Two forward thrusts are used for the differential drive system. Each motor is capable of 80 lbs of thrust. It is the simplest to implement with the least amount of cost. We once considered holonomic drive which enables the mobility of the USV, but it requires at least three thrusters and it has much more complicated control motion. In addition, we think there must be some reason that no holonomic drive USV is currently working in the ocean.
Iv-B Sensor System
The sensor system is build as an sensor tower and an independent sensor for underwater acoustic array for the competition. The sensor tower has 4 levels, each mounted with different sensors. (shown as Fig. 3) One 3D LiDAR, three depth cameras, an IMU, and a GPS are used to sense the environment. These sensors could localize our USV and target objects. There is also an underwater hydrophone array for detecting underwater pingers.
This paper presents a multi-computing-unit system. A Industrial Personal Computer(IPC) served as the main computing unit. Through ethernet it communicates with all other computing units, such as Nvidia Jetson TX2, and Raspberry Pi 3 for different purposes. The Nvidia Jetson TX2 is used to gather depth camera sensor data and sent back to the IPC. The Raspberry Pi 3 is used to control motors. Every unit in the system is connected by ethernet and communicate with ROS.

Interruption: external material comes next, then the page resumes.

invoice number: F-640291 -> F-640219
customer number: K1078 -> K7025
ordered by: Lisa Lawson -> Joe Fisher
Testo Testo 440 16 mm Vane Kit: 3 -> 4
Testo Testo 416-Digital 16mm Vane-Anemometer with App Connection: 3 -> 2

|ASUS Laptop (GX501)||1||GPU||GeForce GTX 1050 Ti|
|NVidia Jeson TX2||3||GPU||Pascal 256 CUDA cores|
|Raspberry Pi 3 (Ne-||9||VPU||Myriad 2 Vision|
|ural Compute Stick)||Processing Unit|
|Raspberry Pi 3||1||Propulsion|
|Raspberry Pi 3||1||Visual Feedback|
|Raspberry Pi 3||1||Launching and Recovery|
|Raspberry Pi 3||1||Detect and Deliver|
V Software system design
V-a Overall System
The software is built upon the ROS interface, several nodes are built for distinct functionalites and they communicate with each other via ROS messages and services. The ROS package tree contains nodes shown in Figure 4
There are nodes that deal with path planning, localization, control, perception, classification, etc. Some of the ROS nodes are contained in docker for easier deployment.
V-B AI Agent
To generalize the usage of this system, we introduce the concept of AI agent. The idea is to build it so its compatible for OpenAI gym [brockman2016openai].

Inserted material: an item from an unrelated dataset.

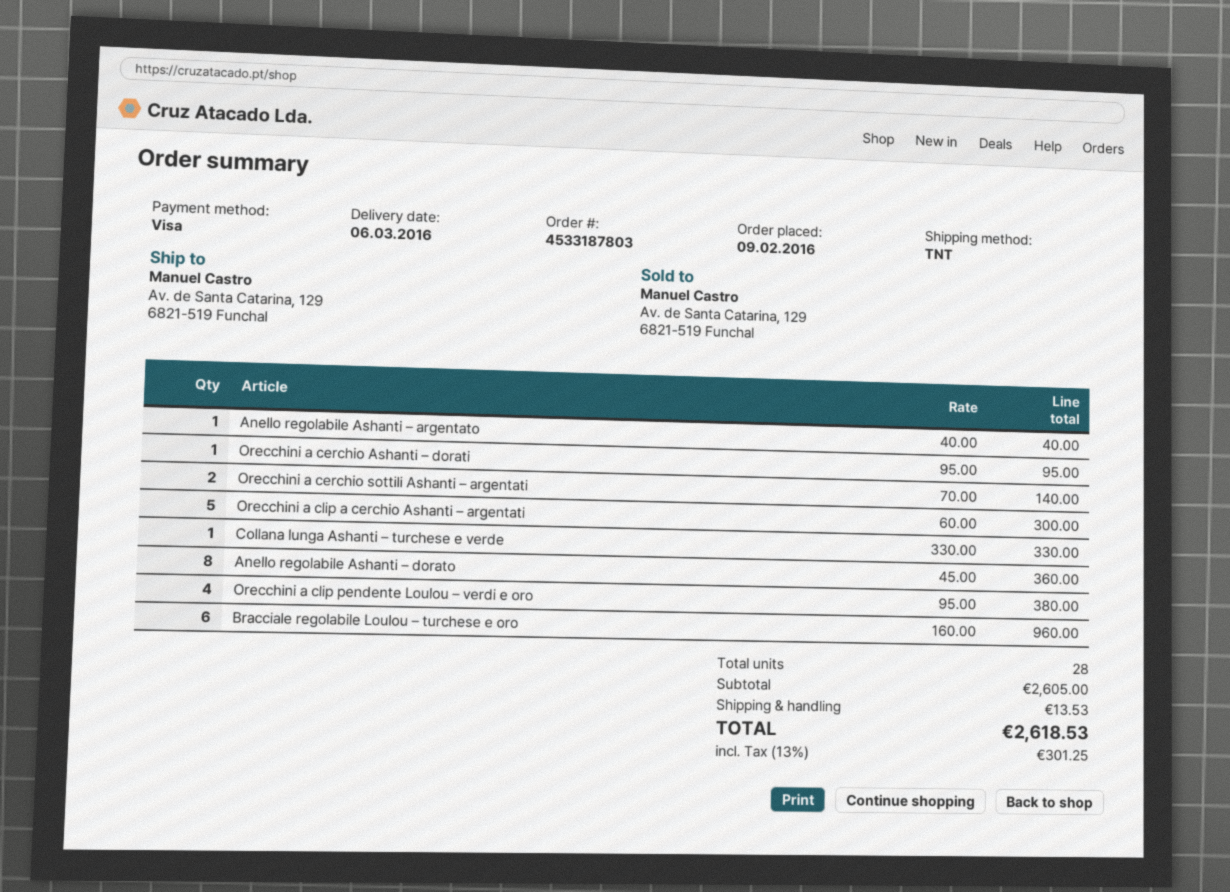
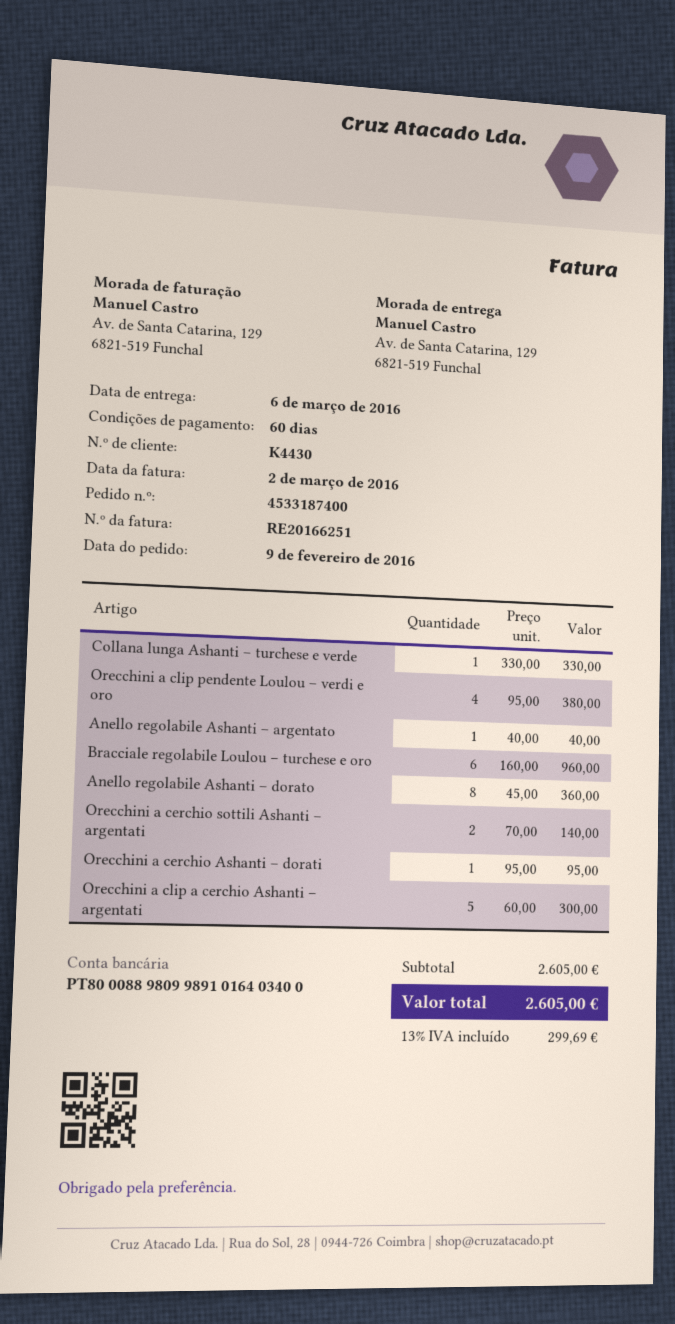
order number: 4533187803 -> 4533187400
shipping: 13.53 -> none
tax: 13% = 301.25 -> 13% = 299.69
total: 2618.53 -> 2605.00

Figure 5 shows that the agent should output observations and rewards for each input action. The design of the agent should output higher rewards for correct actions. Then the algorithm tries to interact with the agent and learn what the AI agent wants it to learn. So for each task there is at least one AI agent and each agent could have different observation from various of sensors.
V-C MOOS and ROS
The Mission Oriented Operating System (MOOS) [benjamin2009overview] and the Robot Operating System (ROS) [quigley2009ros] are both robotic frameworks which provide the communication between different robots and components.
ROS is an open source project which is compatible of using C++ and Python as development languages. In ROS, processing units are called ”Nodes” and they communicate with each other by ”Messages” and ”Services”. A central monitor program named ”ROS Master” controls all the status of nodes and handles all the ”messages” and ”services” exchanged among the ROS ”nodes”. Since there are majority of users and thousands of modules have been developed, ROS already became the most commonly-used middleware for robotics. Lots of robots such as PR2, Atlas, UR5, Turtlebot use this open source software as their software framework.
MOOS-IvP is the combination of two open source projects: MOOS and Ivp Helm. MOOS is developed by the University of Oxford which and is designed to be the core of autonomy middleware. While IvP Helm is developed by MIT used for multi-objective optimization between competing behaviors. Most of the MOOS-IvP projects are applied in the field of unmanned surface vehicle and underwater acoustics and large influence in the field of marine robots for years.
This paper [west2011overview] from Georgia Tech presented some advantages and disadvantages of these two middlewares. MOOS is more oriented towards onboard publish-subscribe architecture by using its community database ”MOOSDB” and more lightweight. In addition, there are hundreds of executable behaviors, simulations, and MOOS Apps developed by the marine robotics community. This leads to easy development of your own algorithms for USVs. On the other hand, ROS is more general and provides multi-platform services which is less painful for system integration. Moreover, it has many of the low-level device control interfaces and components int the hardware abstraction layer. ROS also included Gazebo, a 3D simulation for general robotics application, on the contrary MOOS only offers 2D simulation. However, development in Gazebo is much complicated than in MOOS.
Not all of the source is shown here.